What the AHRC Doctoral Training Partnership offers

Student Support and Engagement: Three Pillars

The Cambridge AHRC Doctoral Training Partnership will take a tailored approach to the development of its students, to ensure that each emerging researcher receives the training that he or she really needs.

To this end, Cambridge AHRC DTP students will enjoy an innovative triple support structure aside from the expert guidance of their supervisor. This structure will ensure that they gain optimum benefit from the development opportunities available to them.

1. Cambridge AHRC DTP students will receive individual and cohort-specific guidance from a dedicated AHRC Doctoral Training Facilitator.

  • Every student will meet with the Facilitator individually to discuss their personal training needs.
  • Students will also meet the Facilitator in a group context through the DTP Research Leadership Programme.

2. Cambridge AHRC DTP students will receive holistic support and advice on identifying the right training pathway for them.

  • This support will be provided through the University’s established systems for induction, assessment, needs identification and monitoring, within the framework of the Researcher Development Programme.

3. Cambridge AHRC DTP students will have access to specialist advice across the entire spectrum of training opportunities.

  • They will be able to work closely with trainers who listen to their individual needs with regard to particular skills.

Student Development Fund (SDF): Supporting Individual Initiatives

This fund will be used to support:

  • funding for a small number of Research Masters studentships;
  • individual training and development initiatives for doctoral students.

These latter initiatives will be devised by students themselves in consultation with the DTP Training Facilitator. They might include:

  • extended periods of study or fieldwork abroad;
  • tailored courses or internships which develop particular skills that benefit a student’s research in broad terms;
  • experiences which prepare students for future employment.

It is anticipated that a number of these initiatives will lead to further development of the Connecting Collections museum internships scheme piloted under the AHRC Skills Development Call.

Cohort Development Fund (CDF): Supporting Collective Identity

In a world where the crucial importance of the Arts and Humanities is often overlooked, the Cambridge AHRC DTP looks to strengthen its students’ sense of belonging to a community of scholars whose expertise is of value in all walks of life.

The Cohort Development Fund will be used to build the students’ collective sense of identity as arts and humanities researchers with a shared intellectual home.

That sense of identity will be developed through a multi-layered programme of initiatives overseen by the AHRC Doctoral Training Facilitator.
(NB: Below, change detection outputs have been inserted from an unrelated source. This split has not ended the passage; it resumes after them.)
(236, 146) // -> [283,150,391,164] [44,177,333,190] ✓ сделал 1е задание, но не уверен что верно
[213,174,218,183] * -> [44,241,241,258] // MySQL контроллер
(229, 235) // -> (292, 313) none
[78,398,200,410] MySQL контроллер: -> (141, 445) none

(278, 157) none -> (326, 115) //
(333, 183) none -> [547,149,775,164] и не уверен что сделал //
The programme will involve:

  • targeted induction events;
  • the DTP website and social media spaces;
  • consultation forums;
  • student-led seminars and interdisciplinary activities.
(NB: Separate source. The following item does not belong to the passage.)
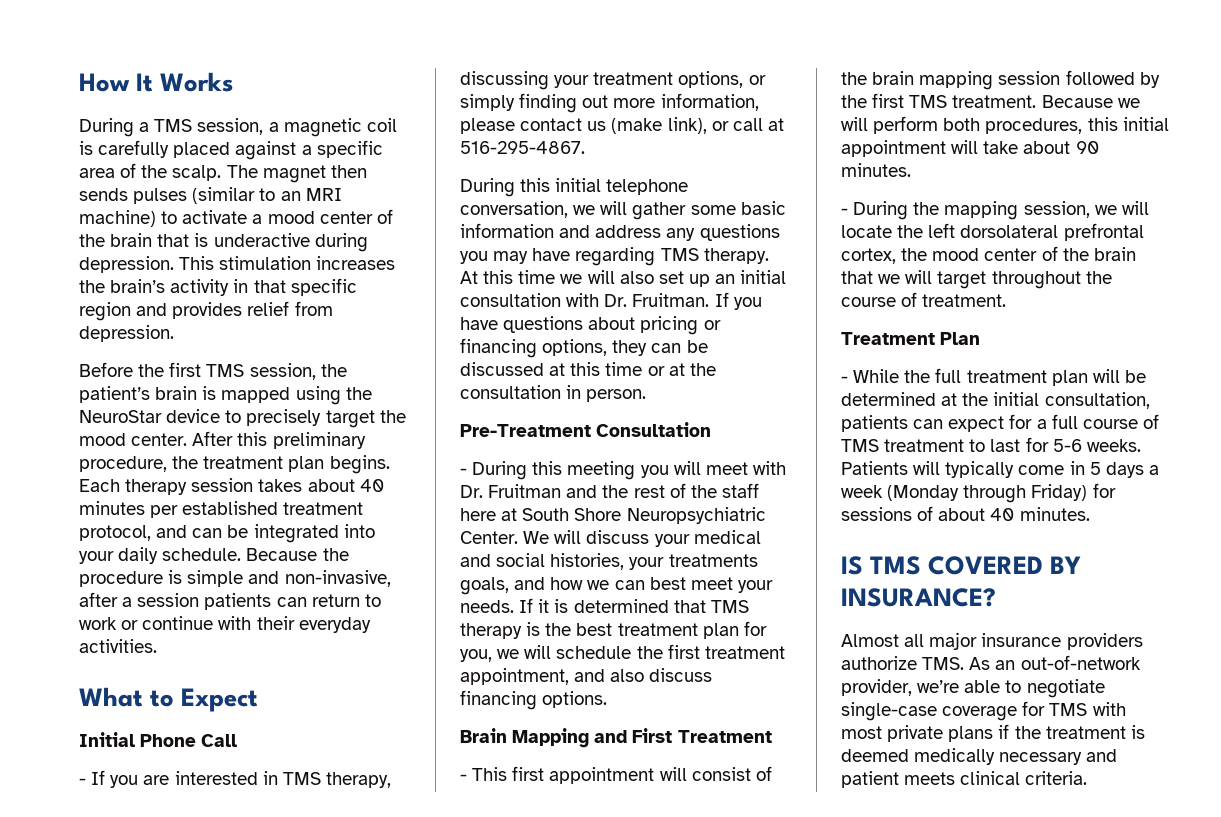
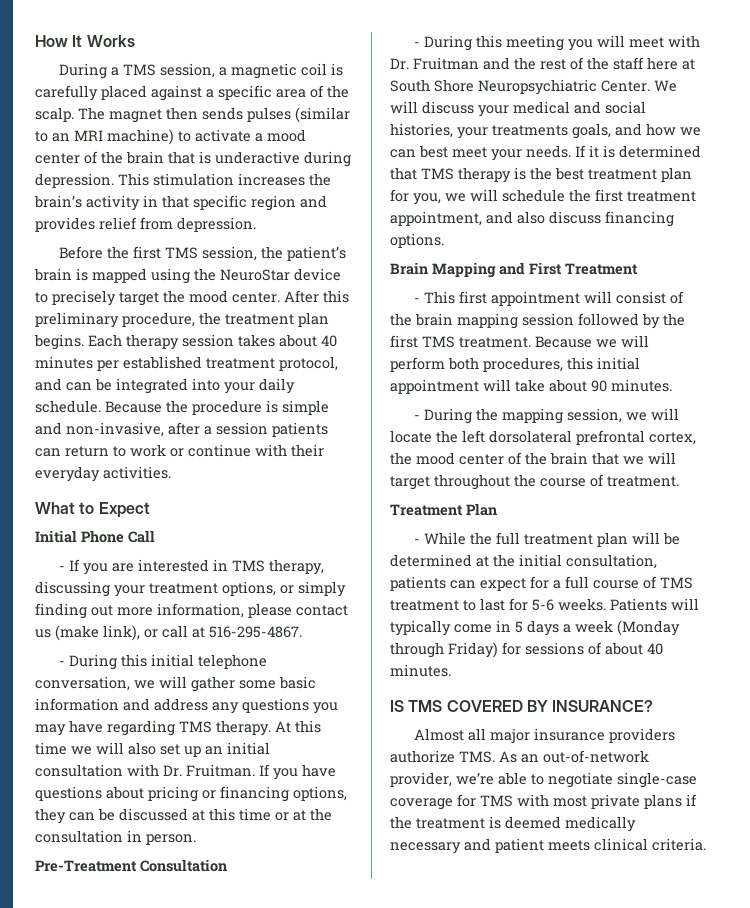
(585, 147) none -> [59,661,66,666] -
The CDF will also support:

  • an Arts and Humanities Research Methods course;
  • a course in Research Leadership which will integrate training in more general leadership skills;
  • further development of the Social Media Knowledge Exchange piloted under the AHRC Skills Development Call.

Partnership Arrangements: Two Approaches, Two New Collaborations

DTP students will benefit from the University’s dual approach to partnerships in doctoral training.
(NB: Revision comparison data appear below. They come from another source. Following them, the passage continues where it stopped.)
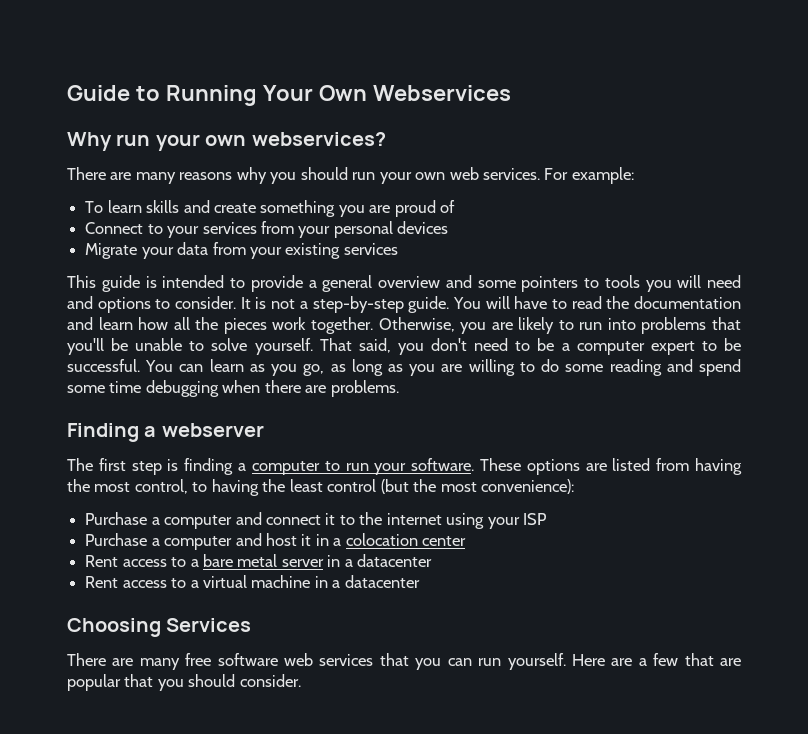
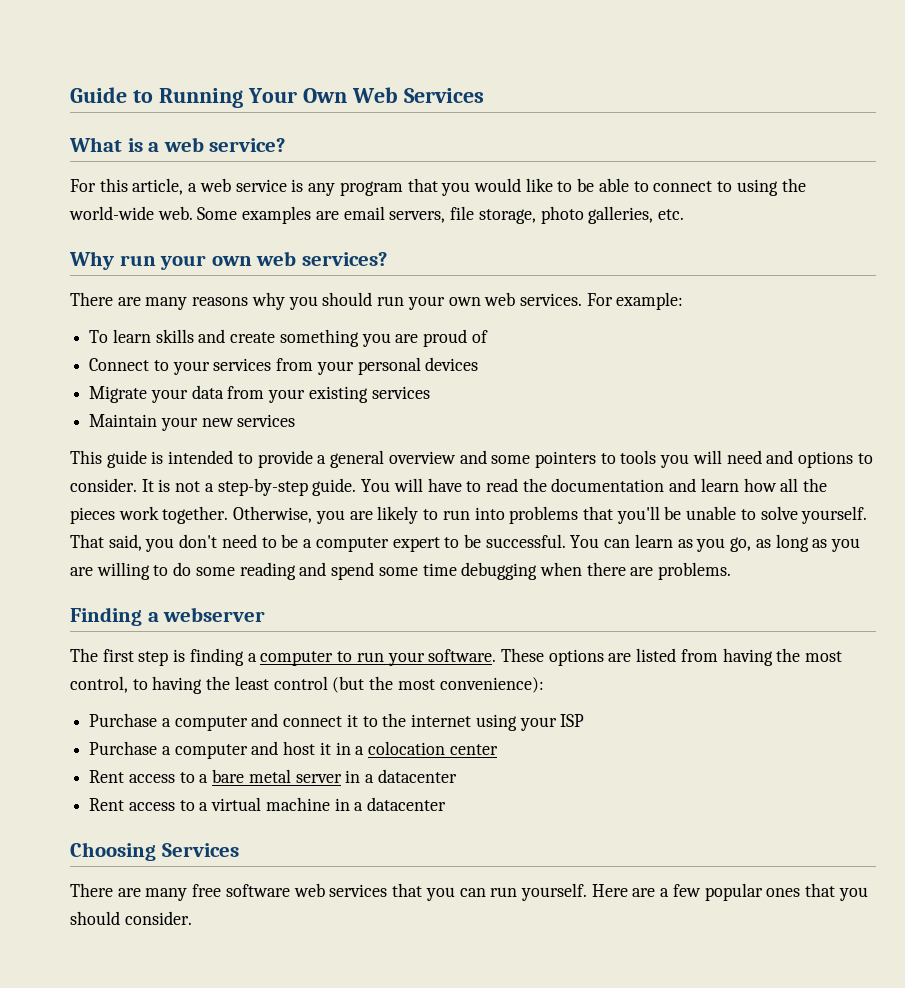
[372,85,511,101] Webservices -> [351,87,484,103] [69,137,286,152] [70,178,806,196] [69,206,684,224] Web Services // What is a web service? // For this article, a web service is any program that you would like to be able to connect to using the world-wide web. Some examples are email servers, file storage, photo galleries, etc.
[251,132,386,146] webservices? -> [256,251,387,266] web services?
(398, 249) none -> [89,414,296,431] // Maintain your new services
[684,653,741,666] [67,674,121,691] that are popular -> [704,883,801,901] popular ones

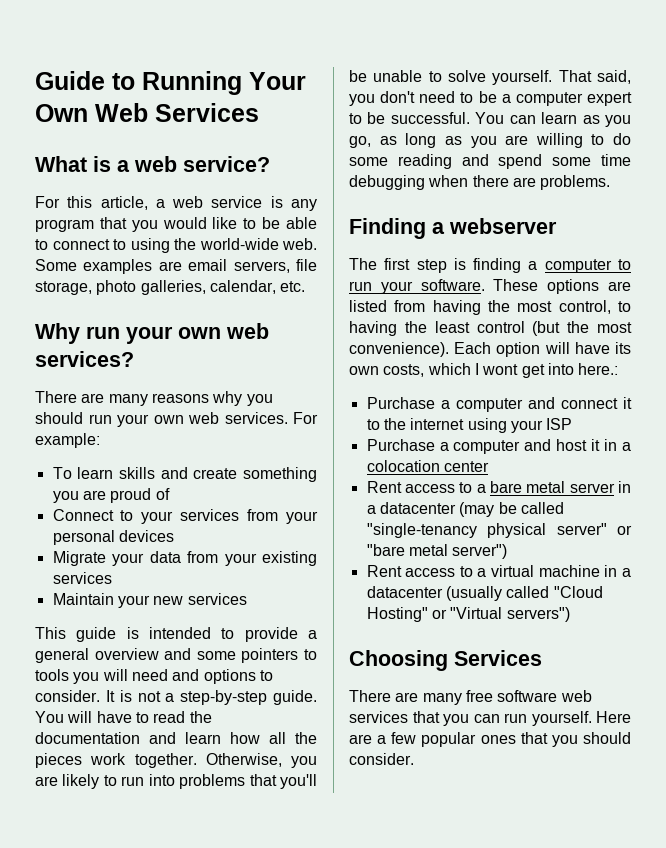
(654, 215) none -> [209,280,276,294] calendar,
[439,677,544,693] convenience): -> [349,342,631,357] [349,363,619,378] convenience). Each option will have its own costs, which I wont get into here.:
(457, 776) none -> [459,502,564,517] [366,523,632,538] [366,544,508,559] (may be called "single-tenancy physical server" or "bare metal server")
(447, 804) none -> [445,586,603,601] [366,607,570,622] (usually called "Cloud Hosting" or "Virtual servers")

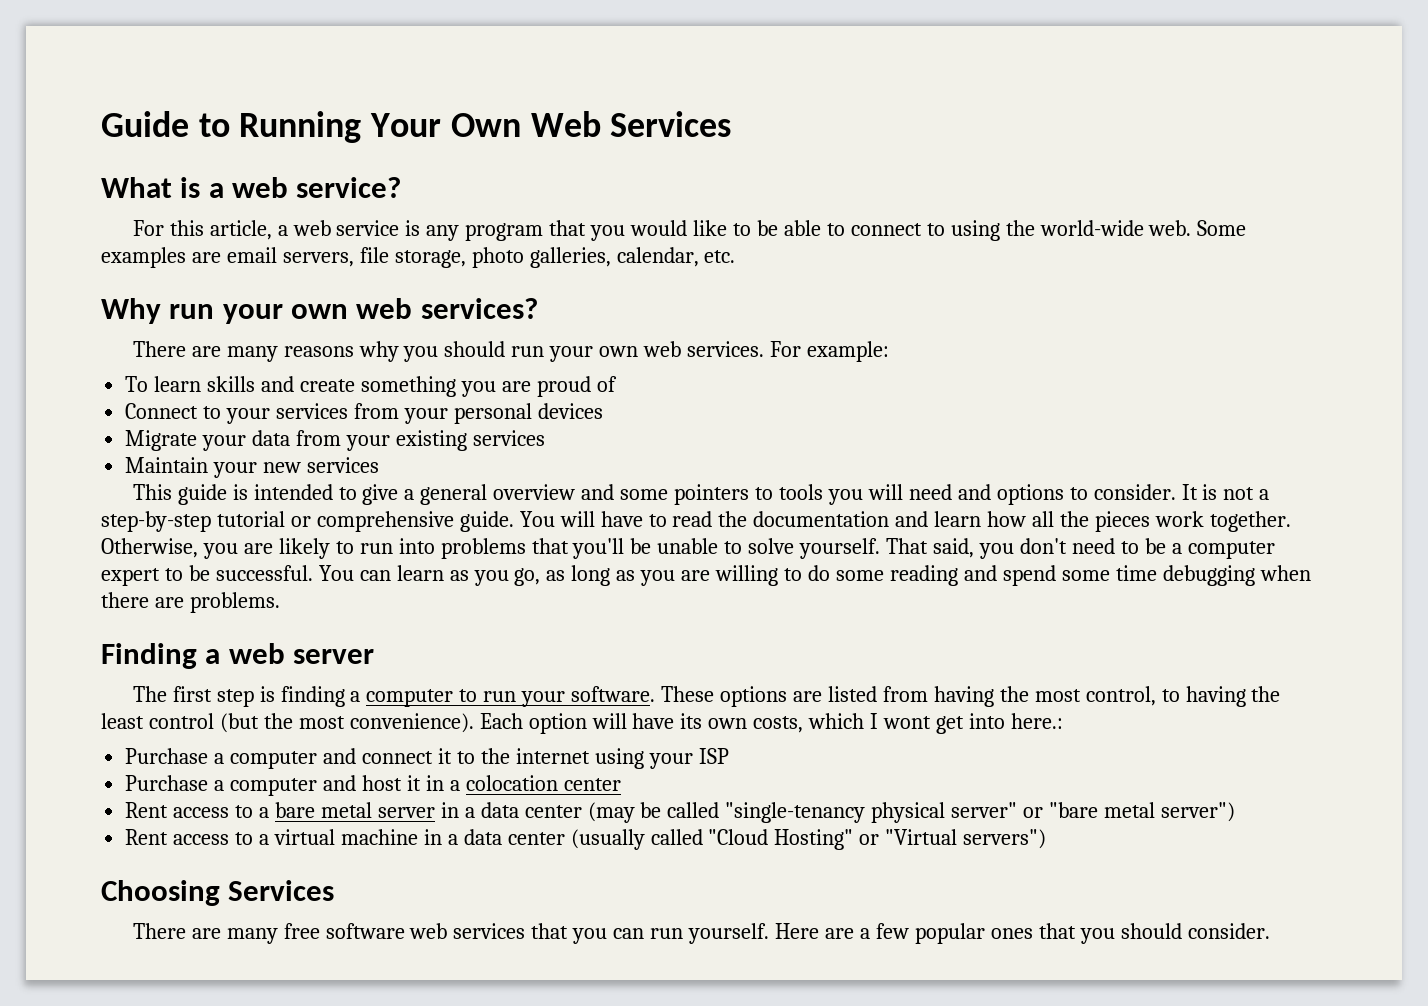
[244,627,298,642] provide -> [362,484,399,505] give
(268, 697) none -> [216,511,454,532] tutorial or comprehensive
[449,218,557,234] webserver -> [228,643,375,664] web server
[379,502,456,514] datacenter -> [480,802,582,818] data center
[366,586,443,598] datacenter -> [463,829,565,845] data center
1. The University’s commitment to flexibility in supporting individual student needs will ensure their access to properly tailored collaborations.

  • The DTP will facilitate a very broad range of formal and informal partnerships within the UK and abroad.
  • This initiative will emphasize ‘one-off’ research collaborations, placements or internships.

2. Students will be integral to the development of flagship partnerships with major non-HEI organisations.

  • The new statement of partnership between the University of Cambridge and Arts Council England includes provision for DTP students. This large-scale umbrella agreement potentially offers DTP students access to all Arts Council-supported cultural organisations in the region.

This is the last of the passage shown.